We have seen the defensive investors in the last article of the same series. Now, Mr. Graham has explained what not to do for the defensive as well as aggressive investors.
Mr. Graham has explained what not to do for aggressive investors such as –
Aggressive investors also have to start with deciding an allocation between common stocks and bonds. Also, they have to be ready with more analytical work compared to defensive investors. When second-grade bonds are available at the substantial discount to the principal value and also, having a prospect then it will be more attractive compared to high-grade bonds. Aggressive investors have to compare a discount available to the high-grade bonds and the second-grade bonds. We need not forget the rule of the safety of principal while investing in the bonds. We need to check the adequate cover to the interest charge on pre-tax earnings. If such cover is not available then we should avoid bonds though they having a higher yield.
Mr. Graham has mentioned regarding foreign bonds that we do not properly know the future of foreign bonds. If any troublesome times come then we do not have a legal means of enforcing claims. So, we should avoid such opportunities though we get interested rate benefits.
Day trading – Mr. Graham has mentioned that day trading is a weapon invented for committing financial suicide. Buying and selling a stock for a few hours also bringing down your profit. The more we trade; we keep less with us which also affects our long-term profitability. Luck can provide us a benefit for a few times, but for getting consistent benefits from trading, we require great attention. Someone who can’t hold on to stocks for more than a few months at a time is doomed to end up not as a victor but as a victim.

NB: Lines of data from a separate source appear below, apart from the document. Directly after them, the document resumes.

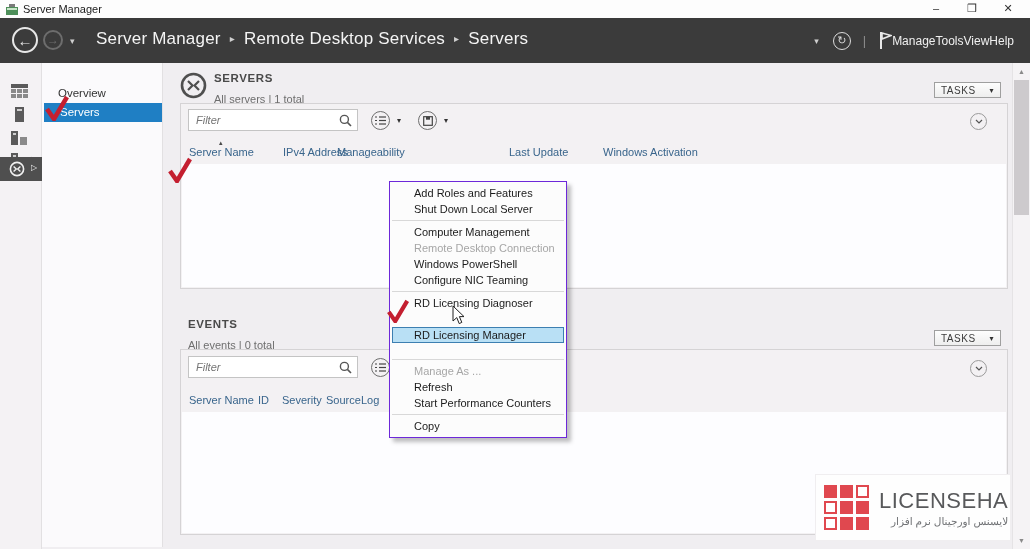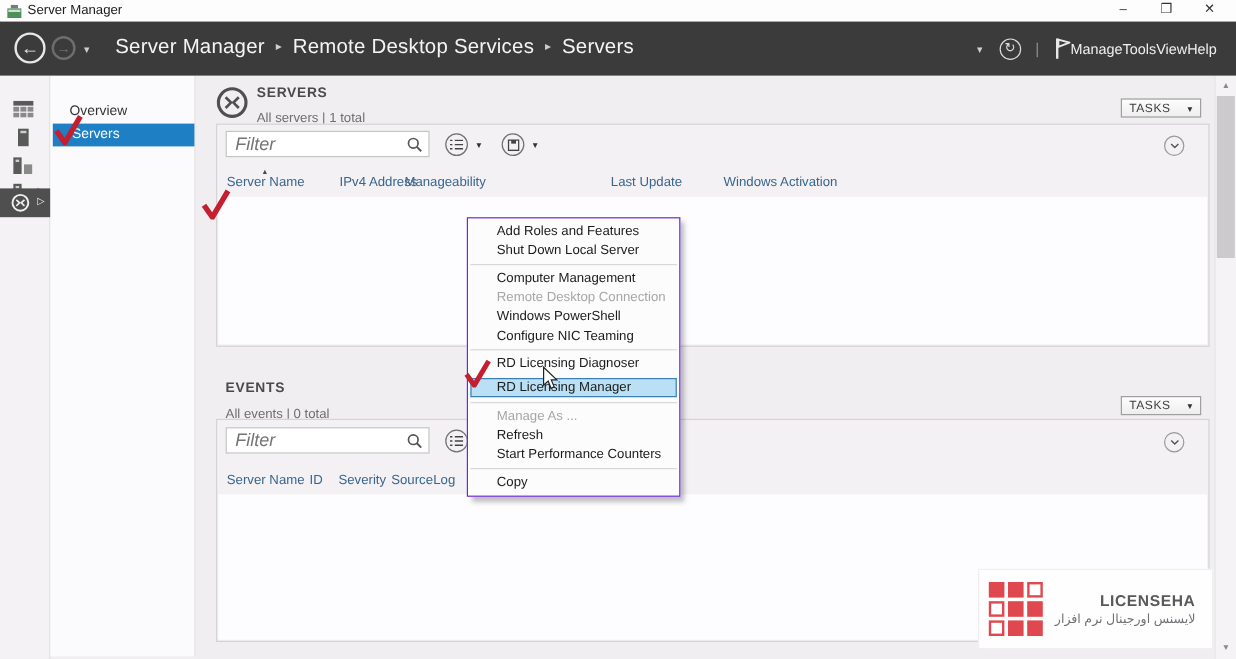--- a/index.html
+++ b/index.html
@@ -51,57 +51,57 @@
   .panelhead-sub { font-size:11px; color:#6e6e6e; margin-top:8px; }
   .tasksbtn { position:absolute; width:67px; height:16px; background:linear-gradient(#fdfdfd,#eeeeee);
     border:1px solid #9f9f9f; font-size:10px; color:#3c3c3c; letter-spacing:0.5px;
     display:flex; align-items:center; justify-content:space-between; padding:0 6px; }
   .tasksbtn .caret { font-size:8px; color:#333; }
   .panelbox { position:absolute; left:180px; width:828px; height:186px;
     background:#f3f1f3; border:1px solid #d5d3d5; }
   .filterbox { position:absolute; left:7px; top:5px; width:170px; height:22px;
     background:#fff; border:1px solid #c4c4c4; }
   .filterbox input { width:140px; height:20px; border:none; outline:none; font-style:italic;
-    font-size:15px; color:#555; padding-left:7px; font-family:"Liberation Sans",sans-serif; background:transparent; }
+    font-size:11px; color:#555; padding-left:7px; font-family:"Liberation Sans",sans-serif; background:transparent; }
   .filterbox .mag { position:absolute; right:5px; top:4px; }
   .ddbtn { position:absolute; top:7px; display:flex; align-items:center; }
   .ddcircle { width:19px; height:19px; border:1px solid #6f6f6f; border-radius:50%;
     display:flex; align-items:center; justify-content:center; }
   .ddbtn .caret { font-size:8px; color:#333; margin-left:7px; }
   .collapsebtn { position:absolute; right:20px; top:9px; width:17px; height:17px;
     border:1px solid #9a9a9a; border-radius:50%; display:flex; align-items:center; justify-content:center; }
   .thead { position:absolute; font-size:11px; color:#39658c; }
   .tbody-white { position:absolute; left:1px; right:1px; bottom:1px; background:#fdfdff; }
   .selrow { position:absolute; left:1px; right:1px; height:18px; background:#187ab8; }
   .selrow span { position:absolute; top:3px; font-size:11px; color:#fff; white-space:nowrap; }
   .sortmark { position:absolute; font-size:7px; color:#4a4a4a; }
 
   
   .ctxmenu { position:absolute; left:389px; top:181px; width:178px;
     background:#fcfcfc; border:1px solid #6d28d9; padding:3px 0;
     box-shadow:4px 4px 4px rgba(0,0,0,0.25); z-index:40; }
   .mi { height:16px; line-height:16px; font-size:11px; color:#1b1b1b; padding-left:24px; white-space:nowrap; }
   .mi.disabled { color:#a6a6a6; }
-  .mi.hl { background:#b9e0f5; outline:1px solid #3c7fb1; outline-offset:-1px; margin:4px 2px; padding-left:22px; }
+  .mi.hl { background:#b9e0f5; outline:1px solid #3c7fb1; outline-offset:-1px; margin:16px 2px; padding-left:22px; }
   .msep { height:1px; background:#d8d8d8; margin:3px 2px; }
 
   
   .redcheck { position:absolute; z-index:50; }
   .cursor { position:absolute; z-index:55; }
 
   
   .watermark { position:absolute; left:815px; top:474px; width:196px; height:67px;
     background:#fefefe; border:1px solid #f0eef0; display:flex; align-items:center;
     padding:6px 8px; z-index:10; }
   .wm-grid { display:grid; grid-template-columns:repeat(3,13px); grid-template-rows:repeat(3,13px);
     gap:3px; margin-right:10px; }
   .wm-sq { width:13px; height:13px; background:#e0484f; }
   .wm-sq.o { background:#fff; border:2px solid #e0484f; }
   .wm-text { display:flex; flex-direction:column; align-items:flex-end; }
-  .wm-brand { font-size:13px; font-weight:bold; color:#58595b; letter-spacing:0.5px; }
+  .wm-brand { font-size:22px; font-weight:normal; color:#58595b; letter-spacing:0.5px; }
   .wm-tagline { font-size:10.5px; color:#6f7174; margin-top:1px; direction:rtl; }
 
   
   .vscroll { position:absolute; right:0; top:63px; width:18px; height:486px;
     background:#f5f3f5; border-left:1px solid #e5e3e5; }
   .vs-arrow { position:absolute; left:0; width:17px; text-align:center; font-size:7px; color:#8a8a8a; }
   .vs-thumb { position:absolute; left:1px; top:17px; width:15px; height:135px; background:#cdcacd; }
 </style>
 </head>
 <body>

New issues – we need to be very careful before purchasing a new issue because the majority of the times new issues comes during favorable market conditions for the seller of the new issues which means not purely favorable to the buyers of the new issues. Majority of the time, prices of new issues get collapsed. We have seen very few winners which have given a good return by investing in the IPOs such as Infosys, Wipro, Eicher Motors, etc. but there is a huge list of losers also.
So that does not jump to the IPOs at higher valuations, lets company to work for justifying such a higher valuation.
Disclosure – Companies mentioned in the article is just for an example & educational purpose. It is not a buy/sell/ hold recommendation.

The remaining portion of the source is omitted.